Friday, February 15, 2013

the only thing more annoying than valentine's day is everyone who complains about it

Happy Valentine's Day, everyone! 
I feel somewhat reflective on this particular day, as work is slow, Lent has recently begun, everybody's talking about love, and in the constant flux of my life, I just like to ponder. Once, my pastor told me something and suggested I do like Mary and ponder those things in my heart. It was such an interesting piece of advice for what he then said to me, but I've since held onto those words as I realized that my life is always a pondering of my heart. I never felt such a close connection with any of the protagonists in the many stories of the Bible, but it gave me great encouragement to identify with Mary.
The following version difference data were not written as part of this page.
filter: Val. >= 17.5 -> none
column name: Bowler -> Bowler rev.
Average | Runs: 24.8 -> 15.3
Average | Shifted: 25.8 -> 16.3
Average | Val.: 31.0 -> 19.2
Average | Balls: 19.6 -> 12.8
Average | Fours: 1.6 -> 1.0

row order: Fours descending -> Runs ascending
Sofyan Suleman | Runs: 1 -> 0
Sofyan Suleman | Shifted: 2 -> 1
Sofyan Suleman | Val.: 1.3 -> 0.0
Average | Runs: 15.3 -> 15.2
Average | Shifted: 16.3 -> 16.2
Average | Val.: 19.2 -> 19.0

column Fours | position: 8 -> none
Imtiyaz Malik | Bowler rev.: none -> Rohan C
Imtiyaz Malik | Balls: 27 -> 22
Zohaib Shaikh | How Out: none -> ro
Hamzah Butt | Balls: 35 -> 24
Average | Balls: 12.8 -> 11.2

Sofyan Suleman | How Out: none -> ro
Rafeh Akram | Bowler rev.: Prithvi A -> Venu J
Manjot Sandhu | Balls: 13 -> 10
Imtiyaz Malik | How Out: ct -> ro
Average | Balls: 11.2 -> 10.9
Until last year, I never had a boy to do the Valentine's thing with, but I still liked Valentine's Day. First of all, if I was ever sad about being single, it wasn't because it was Valentine's Day. I didn't need a holiday to make me feel sad about not having somebody. Second of all, (and this should actually be first of all, but we'll keep moving) candy. I can't think of any reason why we should be sad about candy (outside of the extremes where child labor is the reason we have chocolate). And now that I do have somebody, it's simply an excuse for a date (again, as if I needed a holiday for this). But whatever the sentiments, I believe that with winter being such a dull time, any reason for someone to get or give a piece of paper, cardboard, or foliage to say that you're great is a wonderful thing well worth the effort. Also, candy. We should be looking for excuses every day to make somebody feel lovely and loved, so since the work has already been done for us on February 14th, we should be happy and relieved. I have felt just as loved and appreciated when my friends, roommate, or mom made me Valentines as I have these past two Valentine's holidays with my special someone. I never had a reason to dread the day. And I never called it Singles Awareness Day, because again, I didn't need a holiday to remind me of that. So as ridiculous as the notion of this day can be, I have no problems with it.
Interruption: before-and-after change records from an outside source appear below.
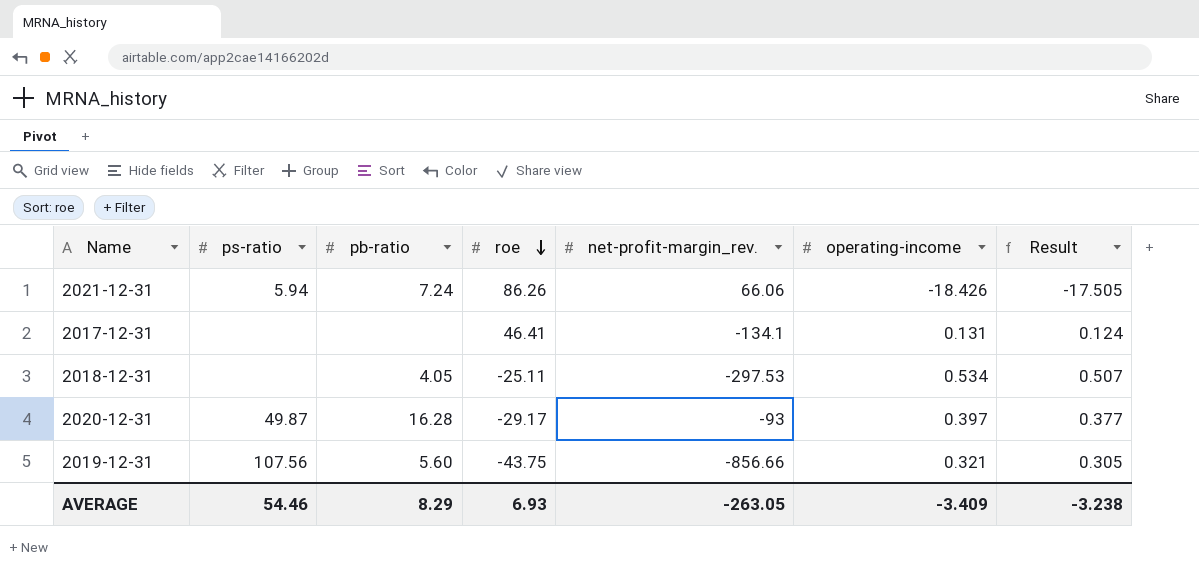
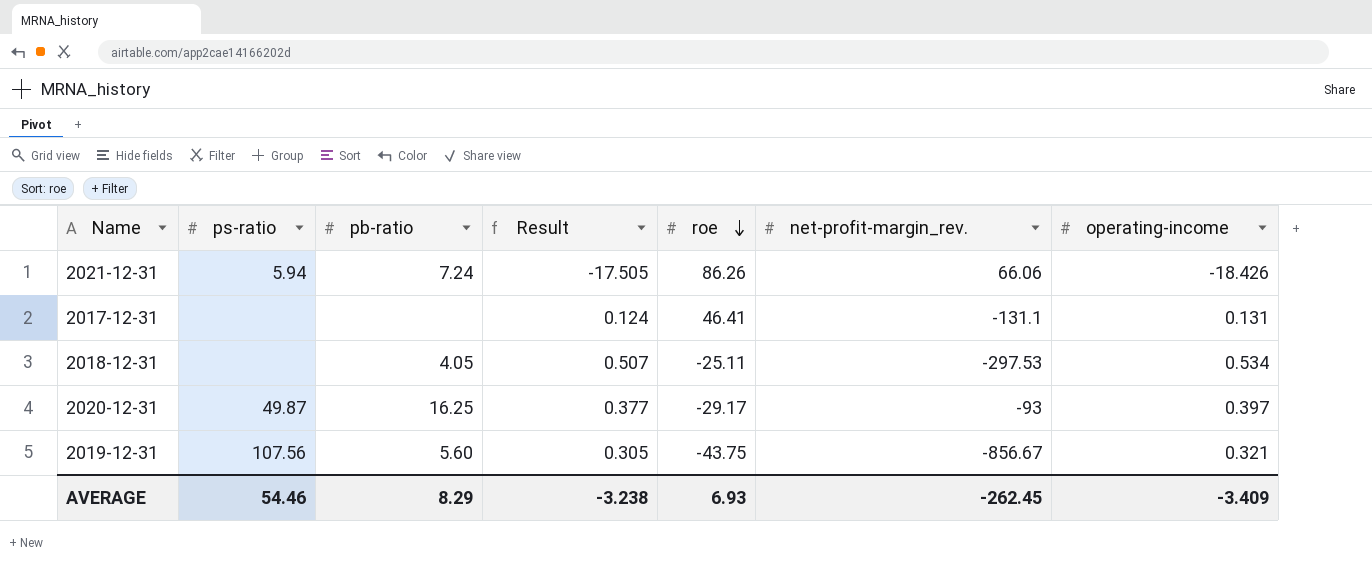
column Result | position: 7 -> 4
2017-12-31 | net-profit-margin_rev.: -134.1 -> -131.1
2020-12-31 | pb-ratio: 16.28 -> 16.25
2019-12-31 | net-profit-margin_rev.: -856.66 -> -856.67
AVERAGE | net-profit-margin_rev.: -263.05 -> -262.45

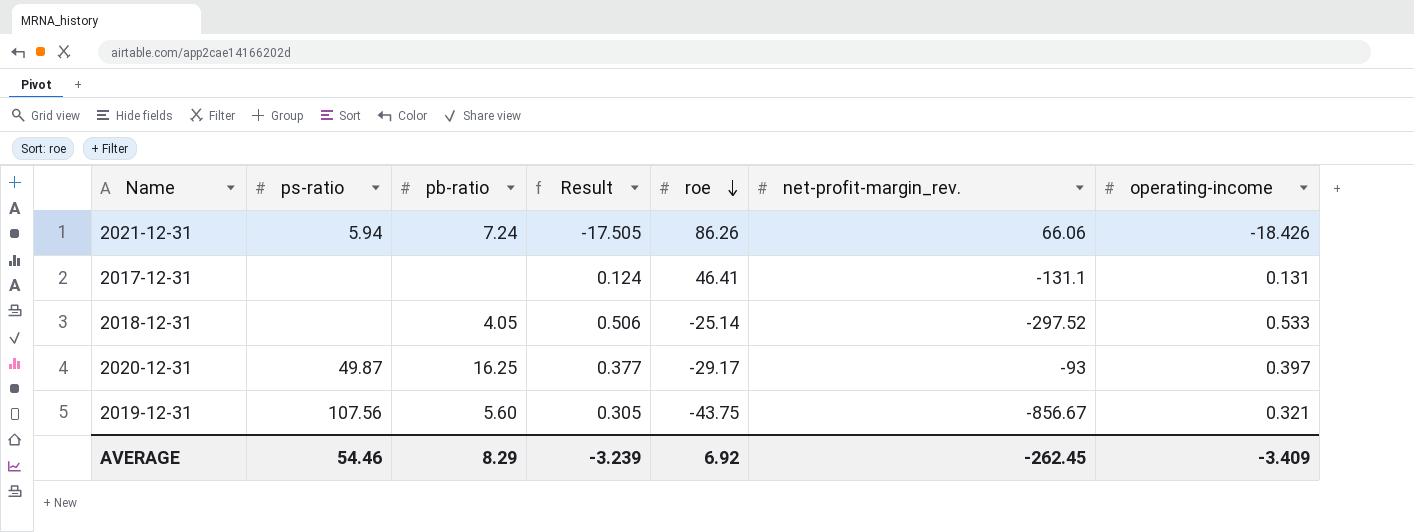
2018-12-31 | Result: 0.507 -> 0.506
2018-12-31 | roe: -25.11 -> -25.14
2018-12-31 | net-profit-margin_rev.: -297.53 -> -297.52
2018-12-31 | operating-income: 0.534 -> 0.533
AVERAGE | Result: -3.238 -> -3.239
AVERAGE | roe: 6.93 -> 6.92

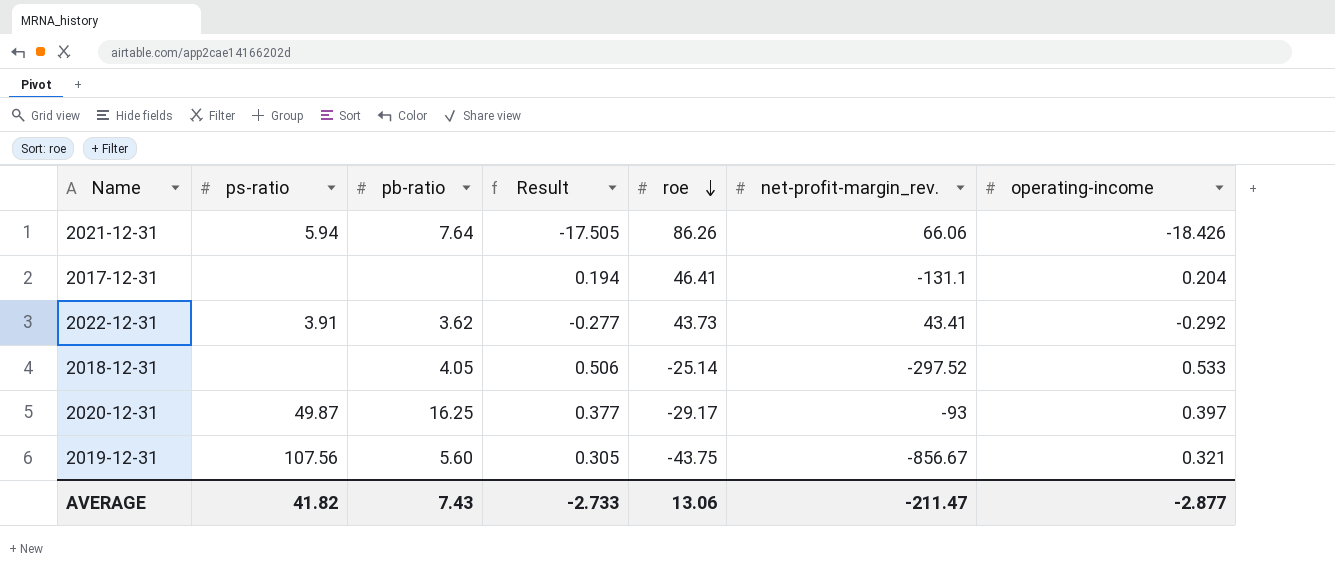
2021-12-31 | pb-ratio: 7.24 -> 7.64
2017-12-31 | Result: 0.124 -> 0.194
2017-12-31 | operating-income: 0.131 -> 0.204
row 2022-12-31: none -> 3.91 | 3.62 | -0.277 | 43.73 | 43.41 | -0.292
AVERAGE | ps-ratio: 54.46 -> 41.82
AVERAGE | pb-ratio: 8.29 -> 7.43
AVERAGE | Result: -3.239 -> -2.733
AVERAGE | roe: 6.92 -> 13.06
AVERAGE | net-profit-margin_rev.: -262.45 -> -211.47
AVERAGE | operating-income: -3.409 -> -2.877

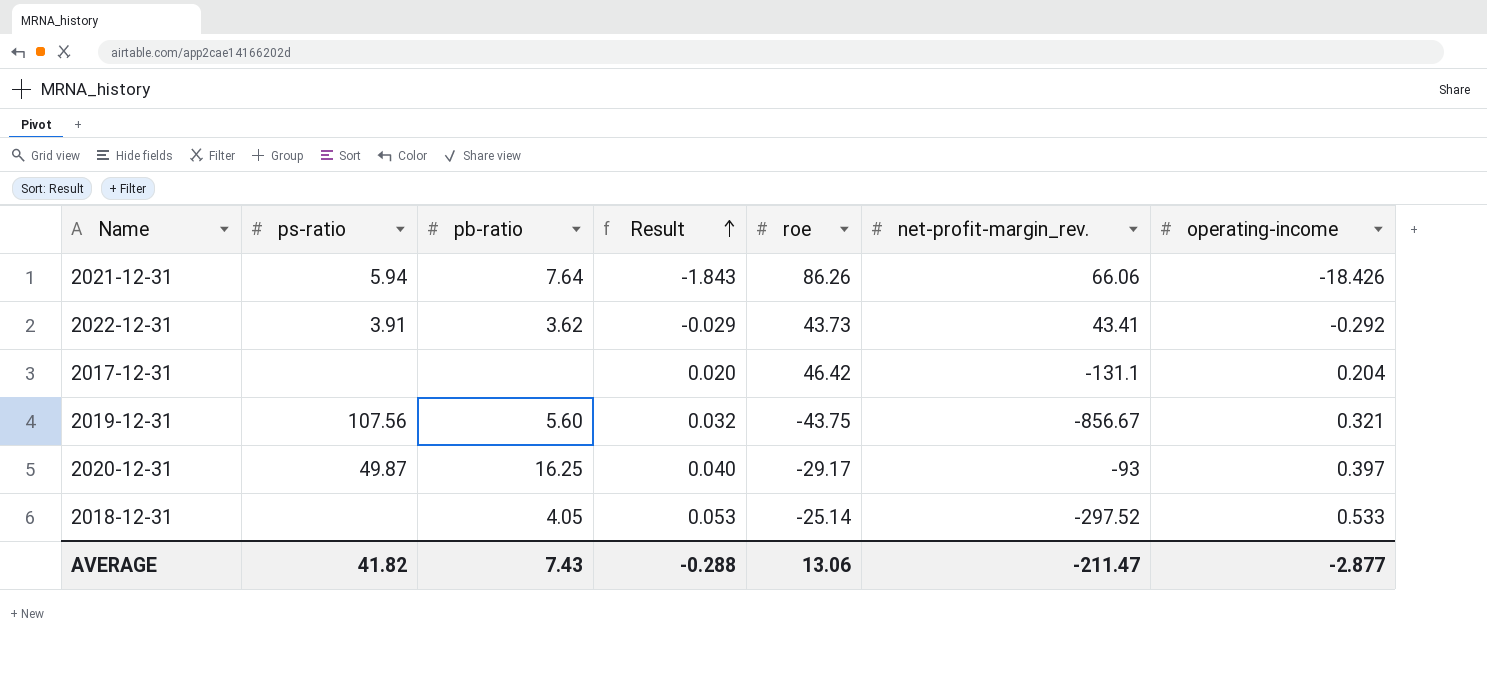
row order: roe descending -> Result ascending
column Result | formula: [operating-income] * 0.95 -> [operating-income] * 0.1
2017-12-31 | roe: 46.41 -> 46.42
AVERAGE | Result: -2.733 -> -0.288

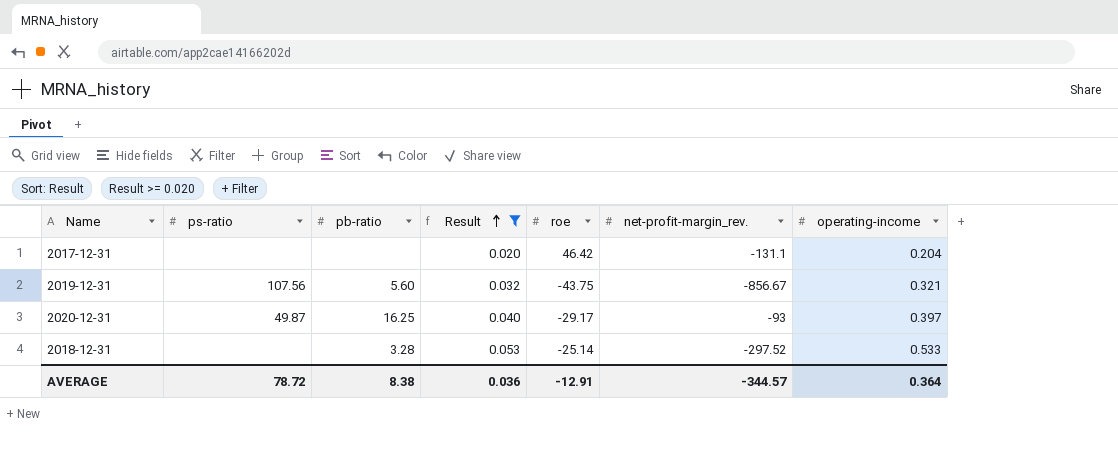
filter: none -> Result >= 0.020
2018-12-31 | pb-ratio: 4.05 -> 3.28
AVERAGE | ps-ratio: 41.82 -> 78.72
AVERAGE | pb-ratio: 7.43 -> 8.38
AVERAGE | Result: -0.288 -> 0.036
AVERAGE | roe: 13.06 -> -12.91
AVERAGE | net-profit-margin_rev.: -211.47 -> -344.57
AVERAGE | operating-income: -2.877 -> 0.364

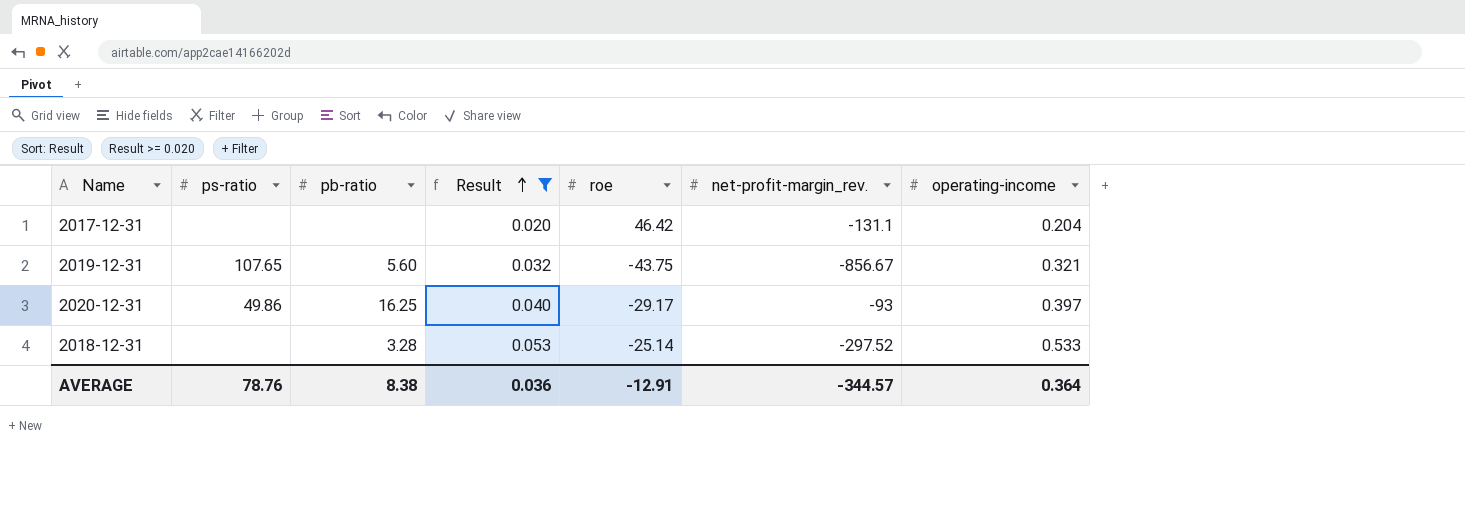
2019-12-31 | ps-ratio: 107.56 -> 107.65
2020-12-31 | ps-ratio: 49.87 -> 49.86
AVERAGE | ps-ratio: 78.72 -> 78.76

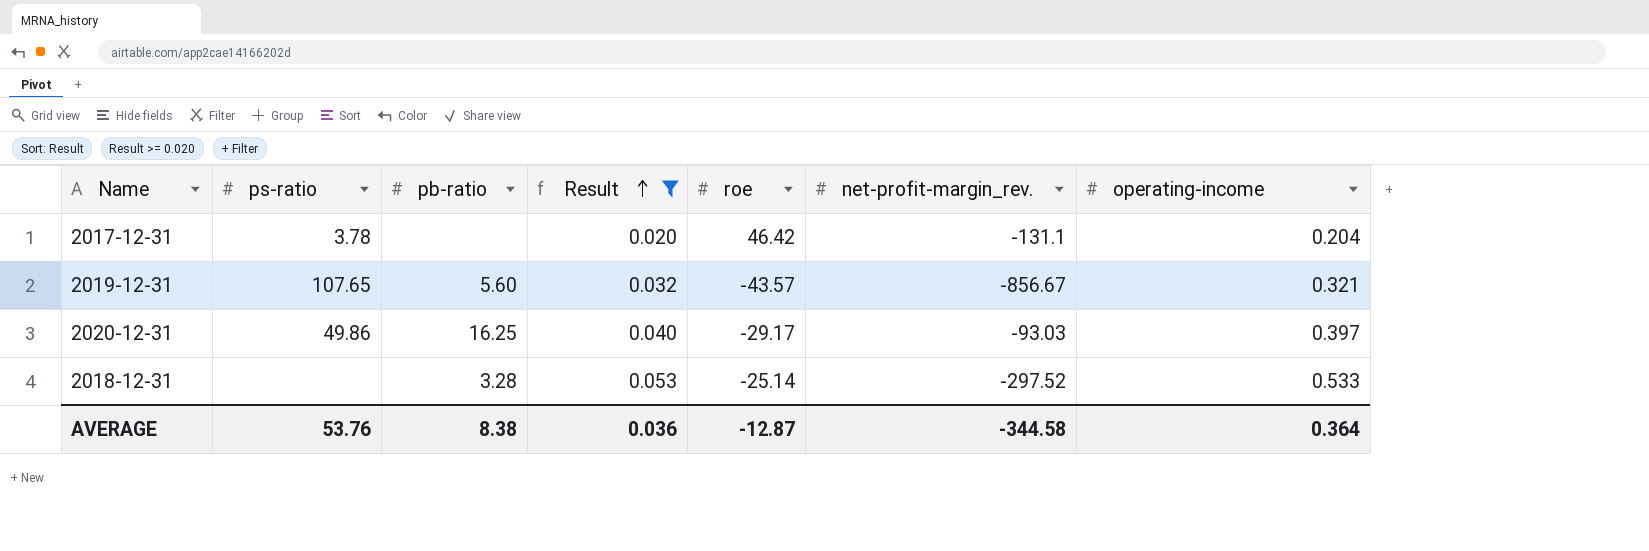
2017-12-31 | ps-ratio: none -> 3.78
2019-12-31 | roe: -43.75 -> -43.57
2020-12-31 | net-profit-margin_rev.: -93 -> -93.03
AVERAGE | ps-ratio: 78.76 -> 53.76
AVERAGE | roe: -12.91 -> -12.87
AVERAGE | net-profit-margin_rev.: -344.57 -> -344.58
As for my ponderings about Lent and whether or not I should physically do something to commemorate this time of year, I've decided to be more intentional about the structure of my life. Every day I wake up, feed my dog, feed myself, clothe myself, make my lunch, go to work, come home, feed myself, shower, zone out in front of a computer screen, and go to bed. I believe there is more I can do to expand my time and make the most of my being. I need to read more and write more. I need to learn new things without neglecting the perfecting of the things I know. I need to bathe my dog. I need to be outside more. I need to make sure May 11th doesn't surprise me with unfinished tasks. 


Unfortunately, pondering doesn't accomplish all of those things. But I have to do it. 


Some people stay busy so they won't be caught pondering. It inevitably brings up things that are painful because we find the truths about ourselves and about others that we normally wish to avoid. I have many times brought myself to tears in my lonesome hours because the silence revealed to me the unpleasant needs for change in my life. But you see, I feel odd in that I have never been one to busy myself so I don't have to think about something. I have been just the opposite. There are many things that do not get accomplished because I like to sit and think too much. Even in the pain, I like it. I like the cleansing that I feel when I dwell on situations and events and people. I like the resolve that I feel ever more closer to when I've completed inner discussion on an issue. People are never as introspective as they should be, and while I consider myself quite the introspecter, (it's not a word, you don't have to look it up) I should hate anyone to think I feel better than others. I most certainly do not. With these activities bringing faults to light, I can assure you that I feel awful at times. But in order to clean a wound, the dirt must be brought to the surface. And only then will we feel like the clean, healed, and unblemished individuals we always hope to be.